Some children view their adoption in the positive way while there are some who experiences difficulties in adjusting to their status. Some are often filled with anger, confusion, pain, and uncertainty. One reason is the feeling of loss or the issue of relinquishment: they were adopted because their biological parents them over to them or they are already dead (Brodzinsky, 1998). All through their lives, they have the feeling of they have to grieve or cope with losses particularly significant to each developmental phase. For children who were adopted when they are still infants, there are five phases of their narratives.

Denying awareness: having the sense of obligation and gratitude toward the adoptive parents that he doesn’t consider himself as an adopted child. Emerging awareness: thankful for his adoptive family yet he’s curious about adoption issues. He starts asking for his origin and feeling a sense of not belonging, however, he is doubtful to explore the truth. Drowning in Awareness: he feels mad, sad, angry, and bitter toward his biological and foster family, as well as the adoption system. Reemerging from awareness: he’s aware of the losses but he realized the benefits of adoption to him, he starts accepting the truth.

And lastly, finding peace: he finally accepted the fact of being an adopted child and starts to move on (Penny et al, 2007). To build secure attachment between a parent and adoptee, it is important that the parent know the background of the child to adjust and fully understand his/her situation. Setting up a nurturing environment (with open, honest, and non-defensive communication) is also necessary to make him feel safe and secure. Moreover, emphasize the inevitability to help him feel positive or comfortable with their origins. Help them boost their self-esteem and social skills.
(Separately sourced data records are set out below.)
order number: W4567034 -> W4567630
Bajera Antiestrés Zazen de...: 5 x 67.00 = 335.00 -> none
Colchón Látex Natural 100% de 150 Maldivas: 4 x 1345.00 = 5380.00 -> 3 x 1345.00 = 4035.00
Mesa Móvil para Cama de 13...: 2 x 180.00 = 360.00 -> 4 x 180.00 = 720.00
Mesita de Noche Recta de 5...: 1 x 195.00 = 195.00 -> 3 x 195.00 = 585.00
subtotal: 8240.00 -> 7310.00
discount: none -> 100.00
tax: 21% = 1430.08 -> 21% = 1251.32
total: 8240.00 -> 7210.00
It is very important to the adoptive child to feel emotionally attached, and proud of, their adoptive and birth family. Children who formed secure attachment with their adoptive parents have more positive view of the world and gains more confidence and certainty about themselves. On the contrary, those who failed to form such attachment will always be seeking for love, affection, and care from an attachment figure. Moreover, their whole life will always be filled with so many uncertainties and questions in their minds, with their past still haunting them. I.

Psychological issues that may arise from having spent a period of time within in an institution The quality of care from an institution is different from the care that can be given by a family. The physical care is less adequate since there are a large number of children that is being taken care in the institutions by a few overburdened adults. The lack of opportunity to form discriminating emotional bonds to a specific caregiver that are normally formed in the first year of life (the lack of an attachment figure in the institution setting) creates detrimental effects.
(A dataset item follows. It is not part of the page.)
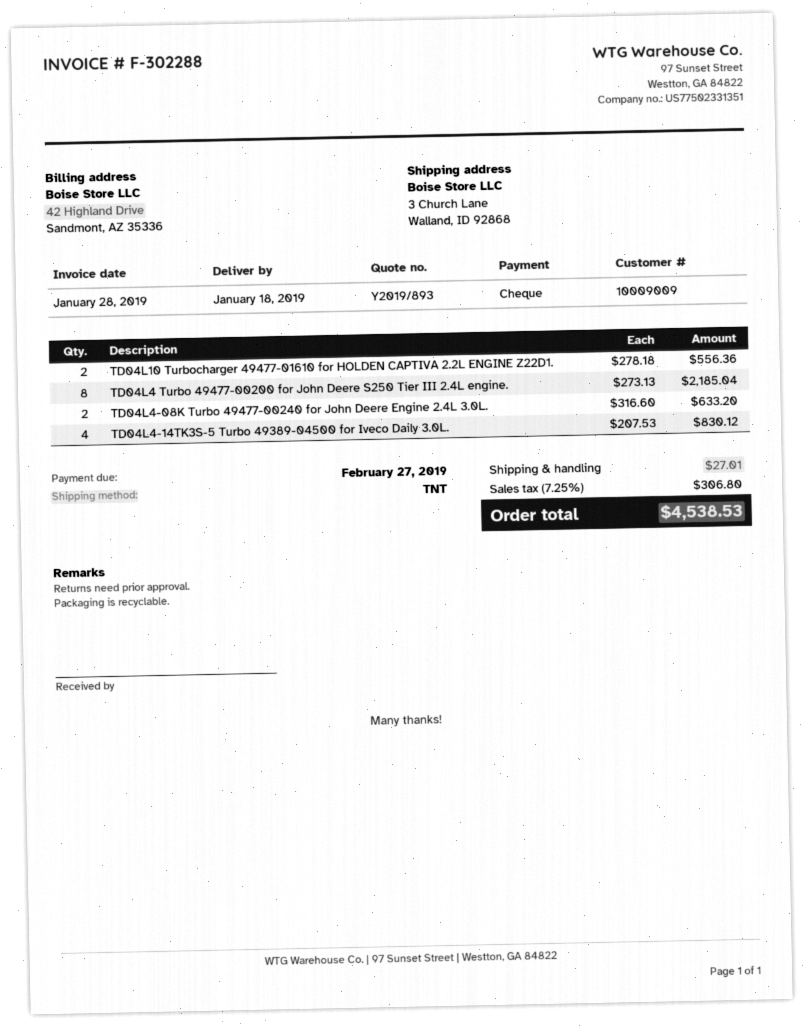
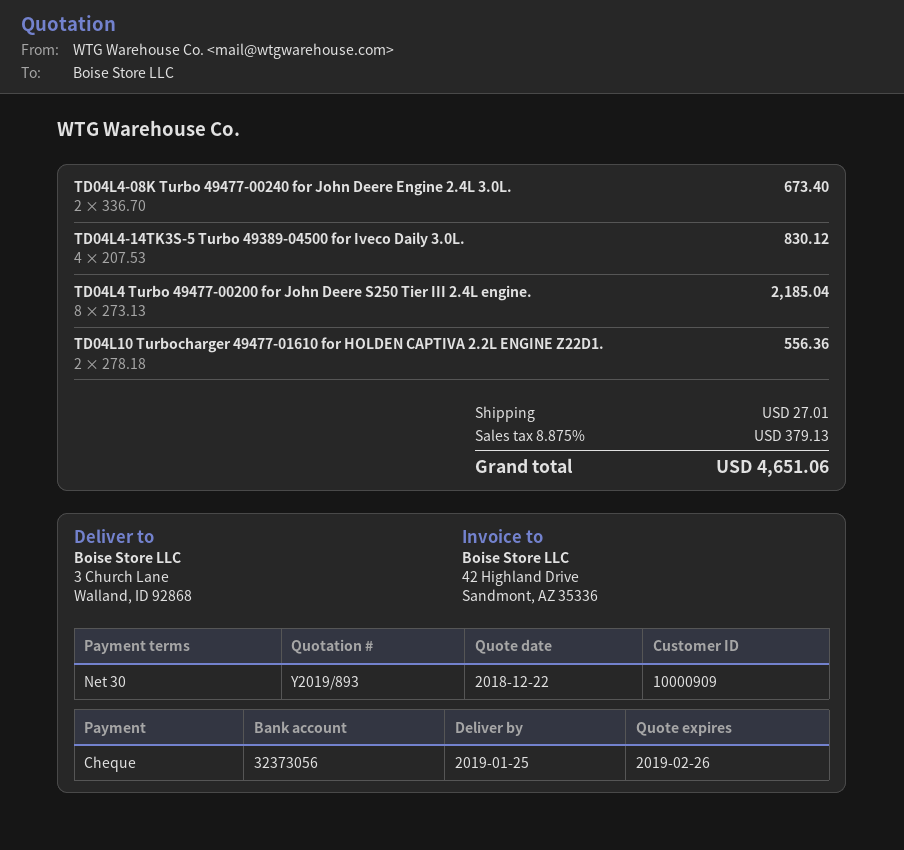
delivery date: 2019-01-18 -> 2019-01-25
customer number: 10009009 -> 10000909
TD04L4-08K Turbo 49477-00240 for John Deere Engine 2.4L 3.0L.: 2 x 316.60 = 633.20 -> 2 x 336.70 = 673.40
tax: 7.25% = 306.80 -> 8.875% = 379.13
total: 4538.53 -> 4651.06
The adoptive children show voracious craving for adult attention and difficulty in developing good interaction and relations with other people (Marcovitch et al, 1997). Studies show that there are less problems reported from parents who adopted younger children, especially infants, than those who adopted older children. Complains include excessive attention-seeking, restlessness, disobedience, and poor peer relations (Marcovitch et al, 1997). If we will go back to the theory of attachment, these behavior problems is related to lack of having a secure attachment from a caregiver of a child.

Having to spend more time in an institution wherein not all the sufficient needs of a child is being given such as maternal love, physical and emotional needs, guidance, etc. in the early years of a person, he falls under the avoidant type. He got used to the situation of no one seems to really care about him. That is why being adopted would be very challenging to both the parents and the child. Insecure types have difficulties in trusting other people; therefore it affects their social and communication skills that may hinder their adjustment to their new environment.